Hu Jonathan C, Tosoian Jeffrey J, Qi Ji, Kaye Deborah, Johnson Anna, Linsell Susan, Montie James E, Ghani Khurshid R, Miller David C, Wojno Kirk, Burks Frank N, Spratt Daniel E, Morgan Todd M
Oakland University William Beaumont School of Medicine, Rochester.
University of Michigan, Ann Arbor.
JCO Precis Oncol. 2018;2. doi: 10.1200/po.18.00163. Epub 2018 Oct 19.
Tissue-based gene expression classifiers (GECs) may assist with management decisions in patients with newly diagnosed prostate cancer. We sought to assess the current use of GEC tests and determine how the test results are associated with primary disease management.
In this observational study, patients diagnosed with localized prostate cancer were tracked through the Michigan Urological Surgery Improvement Collaborative registry. The utilization and results of three GECs (Decipher Prostate Biopsy, Oncotype DX Prostate, and Prolaris) were prospectively collected. Practice patterns, predictors of GEC use, and effect of GEC results on disease management were investigated.
Of 3,966 newly diagnosed patients, 747 (18.8%) underwent GEC testing. The rate of GEC use in individual practices ranged from 0% to 93%, and patients undergoing GEC testing were more likely to have a lower prostate-specific antigen level, lower Gleason score, lower clinical T stage, and fewer positive cores (all < .05). Among patients with clinical favorable risk of cancer, the rate of active surveillance (AS) differed significantly among patients with a GEC result above the threshold (46.2%), those with a GEC result below the threshold (75.9%), and those who did not undergo GEC (57.9%; < .001 for comparison of the three groups). This results in an estimate that, for every nine men with favorable risk of cancer who undergo GEC testing, one additional patient may have their disease initially managed with AS. On multivariable analysis, patients with favorable-risk prostate cancer who were classified as GEC low risk were more likely to be managed on AS than those without testing (odds ratio, 1.84; = .006).

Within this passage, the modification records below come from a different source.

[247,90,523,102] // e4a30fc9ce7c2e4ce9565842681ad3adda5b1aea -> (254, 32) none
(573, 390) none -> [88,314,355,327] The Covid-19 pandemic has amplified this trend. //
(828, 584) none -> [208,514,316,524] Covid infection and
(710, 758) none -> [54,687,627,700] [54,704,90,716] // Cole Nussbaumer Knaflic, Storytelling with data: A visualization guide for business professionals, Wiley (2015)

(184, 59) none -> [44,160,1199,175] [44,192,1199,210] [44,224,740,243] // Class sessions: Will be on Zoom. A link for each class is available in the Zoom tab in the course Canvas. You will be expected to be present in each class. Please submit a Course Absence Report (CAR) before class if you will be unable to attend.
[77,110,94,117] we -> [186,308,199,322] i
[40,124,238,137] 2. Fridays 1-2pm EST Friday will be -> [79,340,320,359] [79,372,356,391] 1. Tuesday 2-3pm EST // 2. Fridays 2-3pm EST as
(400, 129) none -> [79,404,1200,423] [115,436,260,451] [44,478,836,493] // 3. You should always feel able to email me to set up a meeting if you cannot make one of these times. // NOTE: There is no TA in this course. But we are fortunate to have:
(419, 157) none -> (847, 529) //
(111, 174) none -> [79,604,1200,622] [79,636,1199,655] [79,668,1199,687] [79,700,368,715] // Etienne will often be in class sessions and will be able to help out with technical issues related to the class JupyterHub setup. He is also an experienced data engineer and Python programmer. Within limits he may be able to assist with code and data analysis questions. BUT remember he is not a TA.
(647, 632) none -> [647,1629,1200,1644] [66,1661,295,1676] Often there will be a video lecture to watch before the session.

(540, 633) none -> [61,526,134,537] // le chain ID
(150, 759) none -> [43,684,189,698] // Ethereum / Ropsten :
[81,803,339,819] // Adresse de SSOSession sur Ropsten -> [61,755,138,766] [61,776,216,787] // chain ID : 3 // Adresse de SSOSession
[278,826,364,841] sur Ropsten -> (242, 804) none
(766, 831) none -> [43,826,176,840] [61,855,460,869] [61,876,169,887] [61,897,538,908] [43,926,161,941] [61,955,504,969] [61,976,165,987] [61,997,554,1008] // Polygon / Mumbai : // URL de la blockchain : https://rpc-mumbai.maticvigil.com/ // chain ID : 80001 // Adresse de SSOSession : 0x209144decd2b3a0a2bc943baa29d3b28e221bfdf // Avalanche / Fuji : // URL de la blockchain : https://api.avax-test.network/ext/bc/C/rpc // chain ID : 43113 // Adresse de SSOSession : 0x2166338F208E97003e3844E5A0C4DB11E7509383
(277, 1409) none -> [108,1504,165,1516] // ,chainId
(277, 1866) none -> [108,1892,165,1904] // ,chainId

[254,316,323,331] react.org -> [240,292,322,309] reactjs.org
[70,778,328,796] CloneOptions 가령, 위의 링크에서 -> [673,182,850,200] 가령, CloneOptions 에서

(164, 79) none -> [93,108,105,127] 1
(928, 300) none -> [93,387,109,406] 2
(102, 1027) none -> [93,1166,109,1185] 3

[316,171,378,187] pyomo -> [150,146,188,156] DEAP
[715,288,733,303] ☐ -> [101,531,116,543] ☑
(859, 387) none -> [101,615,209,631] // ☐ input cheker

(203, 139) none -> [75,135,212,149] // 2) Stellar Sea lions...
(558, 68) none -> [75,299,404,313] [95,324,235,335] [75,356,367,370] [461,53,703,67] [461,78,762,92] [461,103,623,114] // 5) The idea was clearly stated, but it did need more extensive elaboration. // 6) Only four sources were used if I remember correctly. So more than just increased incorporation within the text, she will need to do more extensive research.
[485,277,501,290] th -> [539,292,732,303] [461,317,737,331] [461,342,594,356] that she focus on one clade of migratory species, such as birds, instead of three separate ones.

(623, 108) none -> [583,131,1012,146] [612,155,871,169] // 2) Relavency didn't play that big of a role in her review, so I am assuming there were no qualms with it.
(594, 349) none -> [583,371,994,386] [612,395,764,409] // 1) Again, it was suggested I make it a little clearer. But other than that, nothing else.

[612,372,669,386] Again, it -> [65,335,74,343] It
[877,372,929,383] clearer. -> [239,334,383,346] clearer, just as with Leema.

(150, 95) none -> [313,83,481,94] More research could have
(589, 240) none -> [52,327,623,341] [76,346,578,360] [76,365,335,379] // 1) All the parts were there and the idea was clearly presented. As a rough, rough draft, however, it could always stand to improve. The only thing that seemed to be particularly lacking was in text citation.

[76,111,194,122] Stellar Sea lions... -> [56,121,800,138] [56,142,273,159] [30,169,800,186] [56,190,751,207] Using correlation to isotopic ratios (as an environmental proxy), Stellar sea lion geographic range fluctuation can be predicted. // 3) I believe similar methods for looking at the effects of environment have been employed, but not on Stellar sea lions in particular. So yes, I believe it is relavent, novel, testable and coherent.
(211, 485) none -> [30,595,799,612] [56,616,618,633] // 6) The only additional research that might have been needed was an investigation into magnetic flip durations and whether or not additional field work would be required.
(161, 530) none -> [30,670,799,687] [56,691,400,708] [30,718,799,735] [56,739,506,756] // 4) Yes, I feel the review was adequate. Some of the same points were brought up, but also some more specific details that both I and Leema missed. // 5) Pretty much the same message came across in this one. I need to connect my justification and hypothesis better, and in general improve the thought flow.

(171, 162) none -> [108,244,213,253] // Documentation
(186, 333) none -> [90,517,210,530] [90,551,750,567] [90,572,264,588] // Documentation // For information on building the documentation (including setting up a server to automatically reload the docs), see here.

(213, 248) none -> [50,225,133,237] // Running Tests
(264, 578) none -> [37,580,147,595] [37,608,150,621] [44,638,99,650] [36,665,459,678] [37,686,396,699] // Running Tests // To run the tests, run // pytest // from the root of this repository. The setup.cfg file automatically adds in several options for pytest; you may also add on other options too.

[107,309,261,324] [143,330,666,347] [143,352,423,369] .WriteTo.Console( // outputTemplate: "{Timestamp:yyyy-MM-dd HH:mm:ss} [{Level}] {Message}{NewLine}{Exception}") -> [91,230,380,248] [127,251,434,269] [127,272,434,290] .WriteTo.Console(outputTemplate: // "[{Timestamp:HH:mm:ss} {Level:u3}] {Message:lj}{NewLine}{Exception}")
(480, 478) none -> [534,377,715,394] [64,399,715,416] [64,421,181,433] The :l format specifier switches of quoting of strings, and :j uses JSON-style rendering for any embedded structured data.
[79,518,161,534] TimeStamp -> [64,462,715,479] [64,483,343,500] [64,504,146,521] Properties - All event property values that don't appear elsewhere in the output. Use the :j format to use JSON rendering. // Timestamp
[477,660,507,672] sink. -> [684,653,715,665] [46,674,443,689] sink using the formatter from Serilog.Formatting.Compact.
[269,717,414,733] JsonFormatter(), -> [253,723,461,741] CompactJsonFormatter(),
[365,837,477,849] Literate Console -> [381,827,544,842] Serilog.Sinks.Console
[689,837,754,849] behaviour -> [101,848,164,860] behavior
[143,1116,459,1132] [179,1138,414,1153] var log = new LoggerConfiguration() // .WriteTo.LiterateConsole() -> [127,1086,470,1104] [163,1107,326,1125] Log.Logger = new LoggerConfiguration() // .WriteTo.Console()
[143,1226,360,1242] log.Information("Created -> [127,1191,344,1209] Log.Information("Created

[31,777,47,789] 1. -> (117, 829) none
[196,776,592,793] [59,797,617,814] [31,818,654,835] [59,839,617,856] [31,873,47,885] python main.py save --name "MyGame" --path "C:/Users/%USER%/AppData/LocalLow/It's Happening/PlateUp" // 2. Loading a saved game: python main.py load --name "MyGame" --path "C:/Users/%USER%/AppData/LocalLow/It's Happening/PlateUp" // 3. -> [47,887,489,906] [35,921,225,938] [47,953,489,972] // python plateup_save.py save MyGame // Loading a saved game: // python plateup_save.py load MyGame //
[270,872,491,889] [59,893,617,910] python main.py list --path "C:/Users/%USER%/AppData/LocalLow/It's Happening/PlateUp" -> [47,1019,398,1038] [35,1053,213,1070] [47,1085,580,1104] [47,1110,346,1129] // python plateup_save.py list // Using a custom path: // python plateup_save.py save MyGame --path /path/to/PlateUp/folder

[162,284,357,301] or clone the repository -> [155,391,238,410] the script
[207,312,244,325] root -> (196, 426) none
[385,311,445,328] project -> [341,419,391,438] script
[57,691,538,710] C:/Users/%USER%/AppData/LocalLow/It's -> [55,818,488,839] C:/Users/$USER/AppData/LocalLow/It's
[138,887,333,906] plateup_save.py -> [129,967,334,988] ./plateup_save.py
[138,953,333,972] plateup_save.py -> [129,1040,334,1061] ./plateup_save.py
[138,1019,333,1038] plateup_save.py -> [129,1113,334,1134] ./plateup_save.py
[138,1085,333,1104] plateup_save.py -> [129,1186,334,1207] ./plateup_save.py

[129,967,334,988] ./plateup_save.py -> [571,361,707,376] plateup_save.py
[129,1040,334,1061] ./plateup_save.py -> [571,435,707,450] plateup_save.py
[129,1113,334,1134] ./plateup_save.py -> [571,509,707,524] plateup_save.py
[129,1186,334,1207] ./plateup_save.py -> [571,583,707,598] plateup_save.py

There is large variability in practice-level use and GEC tests ordered in patients with newly diagnosed, localized prostate cancer. In patients with clinical favorable risk of cancer, GEC testing significantly increased the use of AS. Additional follow-up will help determine whether incorporation of GEC testing into initial patient care favorably affects clinical outcomes.
基于组织的基因表达分类器(GEC)可能有助于新诊断前列腺癌患者的管理决策。我们试图评估GEC检测的当前使用情况,并确定检测结果与原发性疾病管理的关联方式。
在这项观察性研究中,通过密歇根泌尿外科手术改进协作登记处追踪诊断为局限性前列腺癌的患者。前瞻性收集了三种GEC(Decipher前列腺活检、Oncotype DX前列腺和Prolaris)的使用情况和结果。研究了实践模式、GEC使用的预测因素以及GEC结果对疾病管理的影响。
在3966例新诊断患者中,747例(18.8%)接受了GEC检测。各医疗机构的GEC使用率在0%至93%之间,接受GEC检测的患者更有可能具有较低的前列腺特异性抗原水平、较低的Gleason评分、较低的临床T分期以及较少的阳性核心(均P<0.05)。在癌症临床风险较低的患者中,GEC结果高于阈值者(46.2%)、低于阈值者(75.9%)以及未接受GEC检测者(57.9%)的主动监测(AS)率存在显著差异(三组比较P<0.001)。由此估计,每9例接受GEC检测的癌症低风险男性中,可能会有1例患者最初采用AS管理其疾病。多变量分析显示,被分类为GEC低风险的癌症低风险前列腺癌患者比未进行检测的患者更有可能采用AS管理(比值比,1.84;P=0.006)。
新诊断的局限性前列腺癌患者在实践层面的使用情况和所开具的GEC检测存在很大差异。在癌症临床风险较低的患者中,GEC检测显著增加了AS的使用。进一步的随访将有助于确定将GEC检测纳入初始患者护理是否会对临床结果产生有利影响。